A menudo, las medias verdades se disfrazan de verdad, y las mentiras se visten de conveniencia. Sin embargo, la Biblia nos invita a vivir anclados en una verdad inmutable que sostiene el alma.
El fundamento de la verdad no es un concepto, sino una persona: «Yo soy el camino, y la verdad, y la vida; nadie viene al Padre, sino por mí, dijo Jesús » (Juan 14:6). Aceptar esta verdad nos libera del engaño y de la necesidad de ocultarnos.
El problema radica cuando el corazón humano se inclina hacia el camino fácil de la falsedad, ignorando que eso tiene consecuencias duraderas. La Biblia advierte: «El testigo falso no quedará sin castigo; al mentiroso le espera la muerte» (Proverbios 19:5). La mentira puede ofrecer una salida rápida, pero es una trampa que destruye la confianza y la integridad.
Por el contrario, la verdad tiene un peso eterno: «Los labios veraces permanecen para siempre, pero la lengua mentirosa sólo dura un momento» (Proverbios 12:19). Elegir la verdad, incluso cuando es difícil, es construir sobre roca.
A menudo, las mentiras nos vienen de influencias externas que buscan separarnos de Dios. Jesús identificó el origen del engaño: «Vosotros sois de vuestro padre el diablo... Cuando habla mentira, de suyo habla; porque es mentiroso, y padre de mentira» (Juan 8:44). Reconocer la mentira es el primer paso para rechazarla. Examínalo todo con tu Biblia.
¿Cómo nos mantendremos firmes? Buscando la verdad de Dios y pidiendo integridad. El salmista oraba: «Aparta de mí el camino de la mentira, y en tu misericordia concédeme tu ley» (Salmos 119:29). La verdad de Dios es el único antídoto contra el engaño cotidiano.
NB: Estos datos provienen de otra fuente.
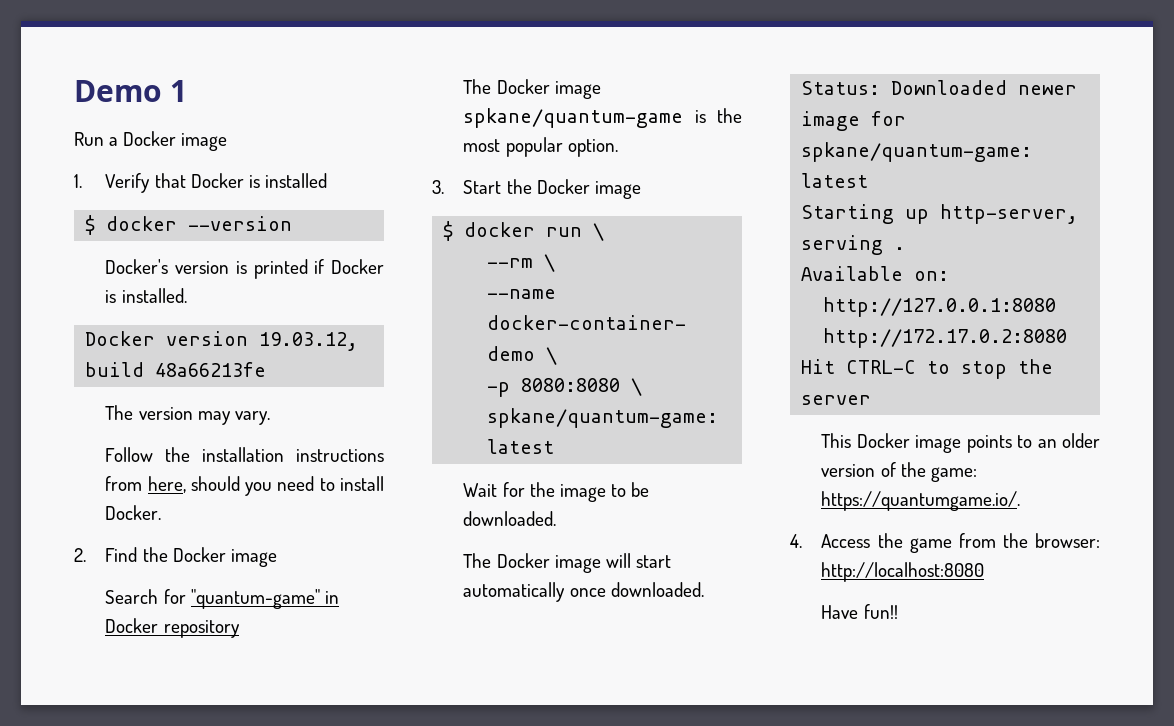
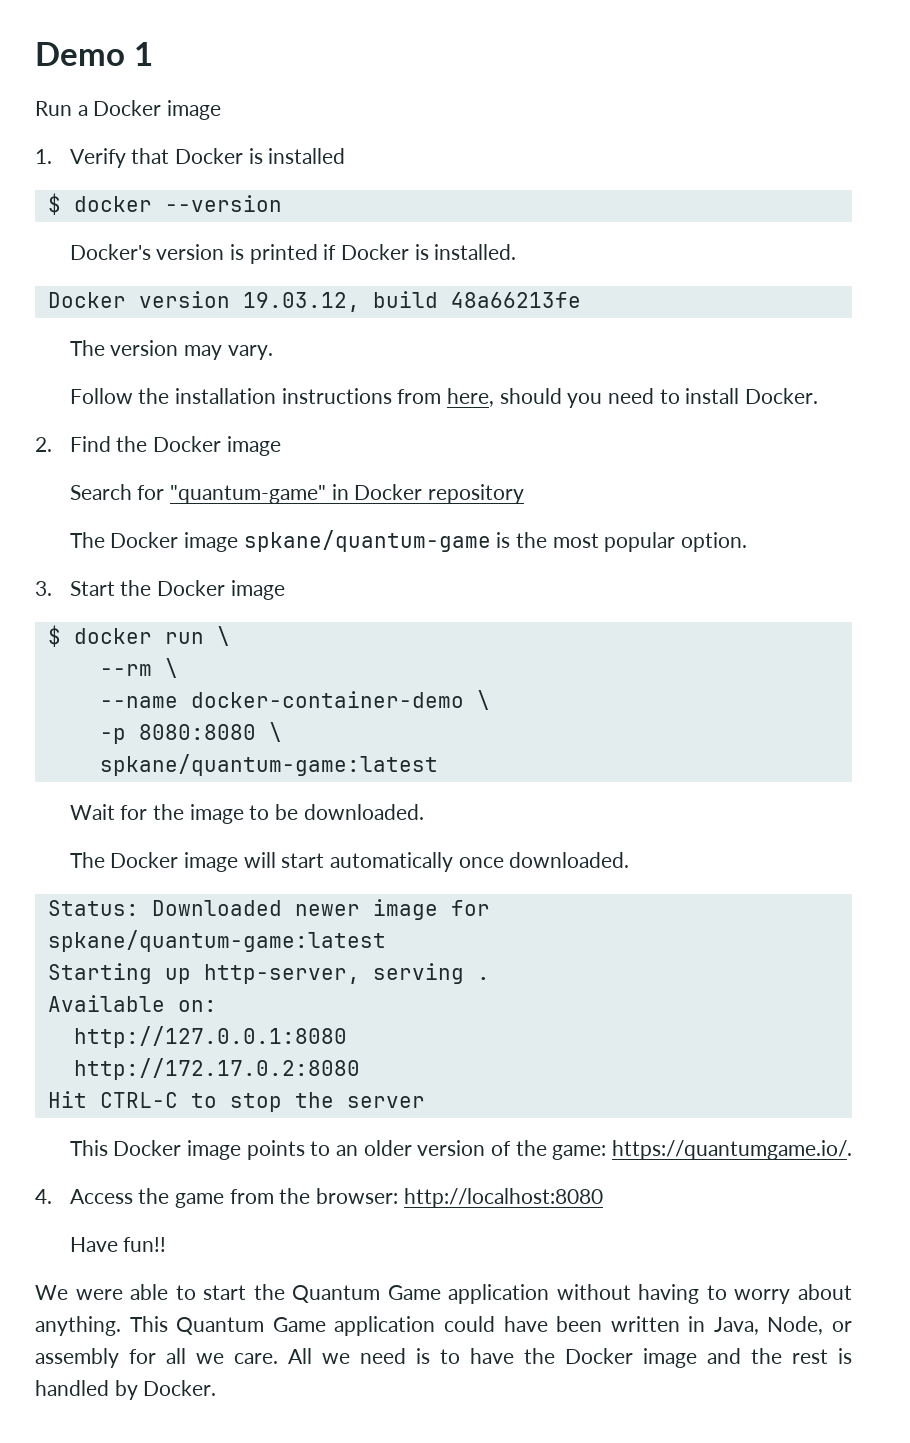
+ We were able to start the Quantum Game application without having to worry about anything. This Quantum Game application could have been written in Java, Node, or assembly for all we care. All we need is to have the Docker image and the rest is handled by Docker.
Finalmente, el llamado es claro para nuestra conducta diaria: «Por lo cual, desechando toda mentira, hablad verdad cada uno con su prójimo; porque somos miembros los unos de los otros» (Efesios 4:25). La verdad construye comunidad realmente cristiana, construye verdadera familia de fe con certeza de salvación eterna; mientras que la mentira apunta hacia engaño y perdición.
Conclusión: Entre la verdad y la mentira la decisión es nuestra. “Medias verdades son mentiras completas”. Vivir en la verdad no siempre es fácil, pero es la única manera de vivir en paz, libertad y con un futuro asegurado en manos del Único que es la Verdad: Dios mismo.
Oración. 🙏 Señor guíanos en la Verdad, haz que nos abracemos a la Biblia que es Tu Palabra y la que nos lleva por caminos de Verdad, en el nombre de Jesús, amén!
Bendiciones y Feliz Lunes!..🤗
“Habla de Dios y de la Biblia, y aférrate a la Verdad de Su Palabra.